Sono cambiati molto i tempi almeno da 10 anni se non15. La questione da noi non è solo che non si è implementata quella macchina manageriale che ti dicevo prima; la radice va ricercata nella mentalità, è squisitamente culturale. Latita quel coraggio, quella voglia di rischiare che è fondamentale per far progredire la scena e il commercio stesso. Quando i nostri produttori trovano un format, lo portano avanti, sanno che gira e funziona, il che però penalizza tutti i registi che non vi rientrano. Io invece vorrei che uno come De Laurentis, che pure stimo tanto, o anche produttori di livelli inferiori, fossero più inclini a uscire dai soliti canoni, dessero spazio non solo agli stessi nomi, rifuggissero la ripetitività. Quest'ultima uccide la creatività del nostro cinema! Non è possibile che da noi ci siano registi emergenti a 40 anni. Un regista bravissimo come Ivano De Matteo mi sembra assurdo che, dopo vari film di quel livello, non stia riuscendo a sfondare. Io, potessi, lo chiamerei domani.

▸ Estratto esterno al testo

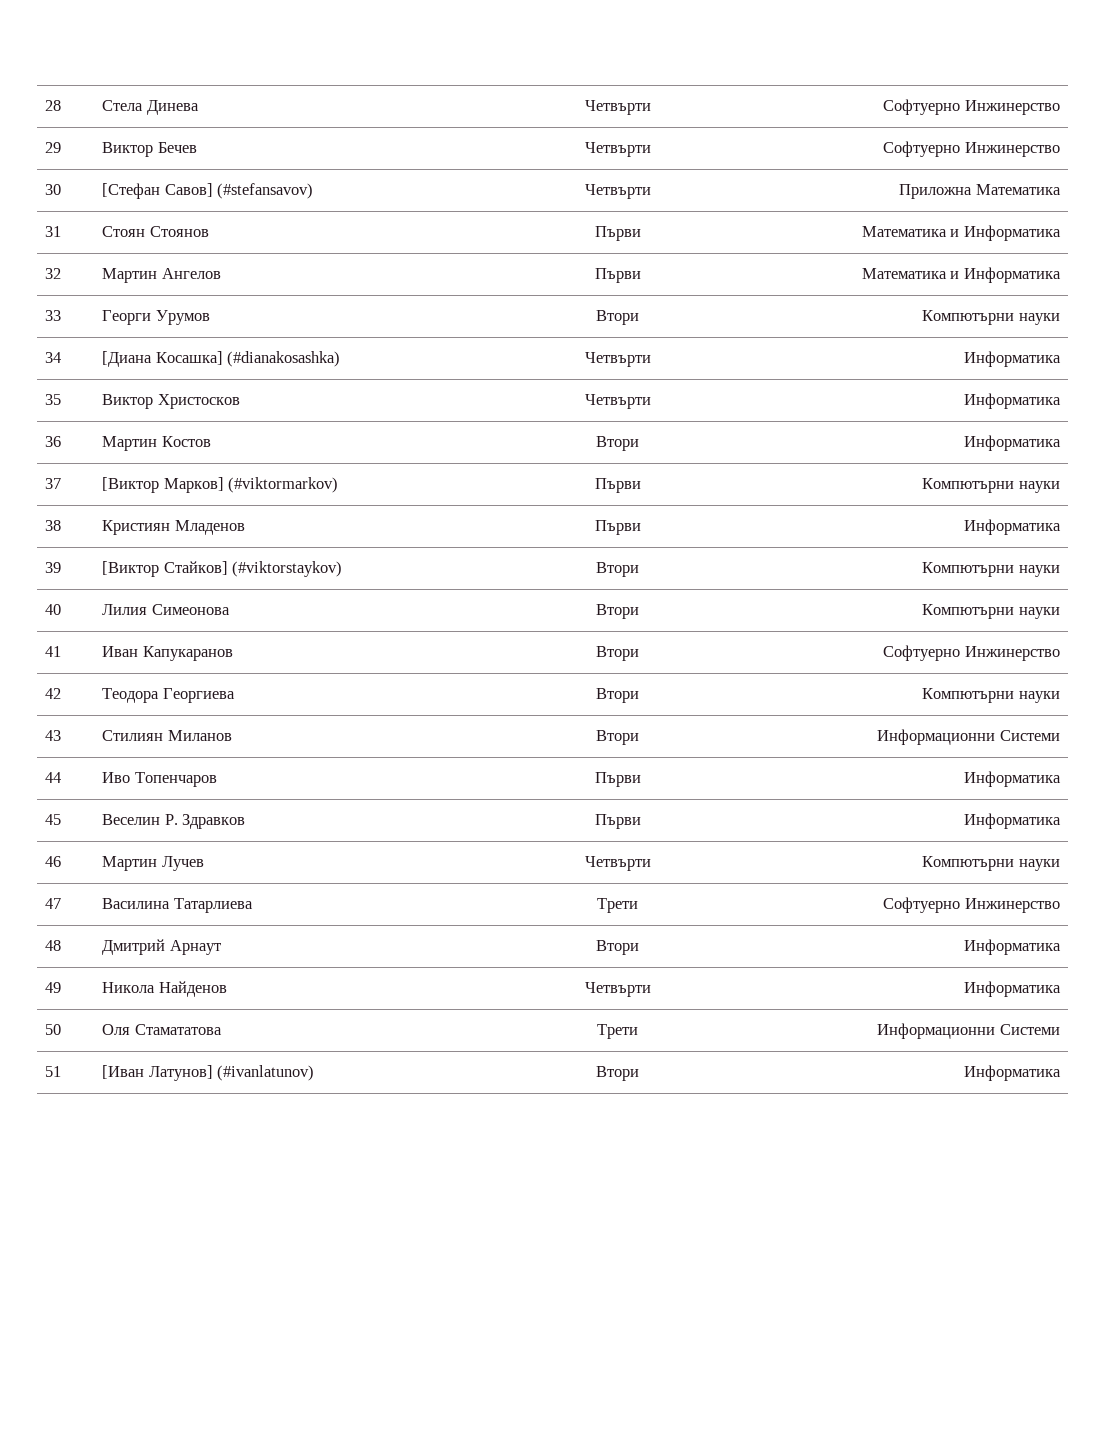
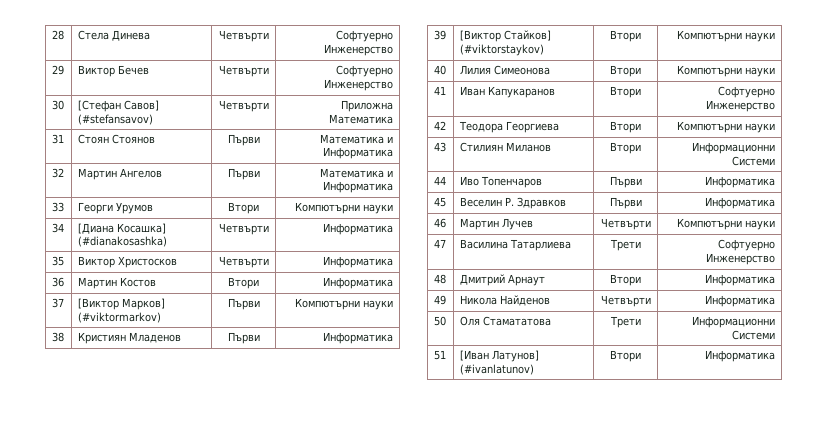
[964,100,1060,115] Инжинерство -> [324,44,394,56] Инженерство
[964,142,1060,157] Инжинерство -> [324,79,394,91] Инженерство
[964,646,1060,661] Инжинерство -> [706,100,776,112] Инженерство
[964,898,1060,913] Инжинерство -> [706,253,776,265] Инженерство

Perché oggi in Italia, quanto almeno a livello commerciale, non si possono più fare commedie intelligenti in grado di mostrare pregi e difetti dell'italiano medio? Non è che non riusciamo a scrollarci di dosso il preconcetto che il cinema popolare è di serie B?
La nostra commedia ha fiorito per decenni fino, diciamo, agli anni '80, dopo i quali l'appiattimento ha livellato verso il basso le produzioni. Forse allora quei film non dicevano nulla, erano svalutati, oggi si riprendono in mano e si comprende la loro efficacia. Insomma, se oggi mi vedo una buona commedia del maestro Monicelli, riesco a farmi un'idea abbastanza precisa dell'italiano medio dell'epoca. Rido, ma rifletto e questo binomio è qualcosa di meravigliosamente magico. E poi... Serie B... Torniamo alla concezione di «commerciale»: in America hanno capito che ogni film deve per forza essere commerciale, altrimenti quale produttore investirebbe sul tuo lavoro? Dobbiamo tornare a capire che si può «fare commercio» anche in modo intelligente, volendo bene a una storia, facendo recitare in modo adeguato un cast. Non ci spaventi il vocabolo «prodotto», la cui radice è attinente a «produzione».

Cosa ti senti di dire a quei giovani registi che, anche a fronte di una o più opere prime di valore e che magari hanno vinto anche premi, gettano la spugna sconfitti dall'indifferenza generale?
Un conto sono i registi underground, i così detti indipendenti e un conto chi è già arrivato a una o più produzioni. Per i primi credo ci sia un problema di identificazione di ruolo: premettendo che sono assolutamente a favore dei film low budget e simpatizzo per quanti ci provano, non so quanto sia produttivo ritenersi fuori dal sistema, contrari, trovando preconcetti con persone che invece nel sistema già ci lavorano. A me è capitato di avere a che fare con alcuni di loro e, sebbene li apprezzassi su certi versanti, li univa quella rabbia. Ricordo, e su questo punto molto l'accento, che in Italia esiste una legge per cui un film deve godere di un finanziamento di almeno 1 milione e mezzo di euro. Sotto questo tetto è molto probabile non vengano rispettate le paghe e i requisiti contrattuali dei lavoratori. Questo dato è molto importante! Si può anche decidere, se si ha una bella storia e si trovano fondi sufficienti, di realizzare comunque; ma si conosca questo parametro e se ne capisca il valore. Il discorso è il medesimo anche sulle proteste che alcuni fanno sul tetto che il Ministero richiede per elargire finanziamenti a un film, 21 mila euro. Che male c'è che da Roma si tutelino?
Per quanto riguarda i registi che già sono arrivati al lungo... Non invidio la loro posizione, essere registi in Italia può dare parecchia frustrazione. Dico loro che è un autentico peccato mollare, che ci devono credere tantissimo, che devono avere però anche l'umiltà di cambiare il sistema dall'interno e non solo rinchiudersi nell'autorialità. Una via è anche quella di non essere statici, di viaggiare e di assaggiare una cultura e un tipo di lavorazione diversa. Quindi, se ne abbiamo la possibilità, accumuliamo più esperienza possibili, che fanno crescere a dismisura tecnicamente e umanamente.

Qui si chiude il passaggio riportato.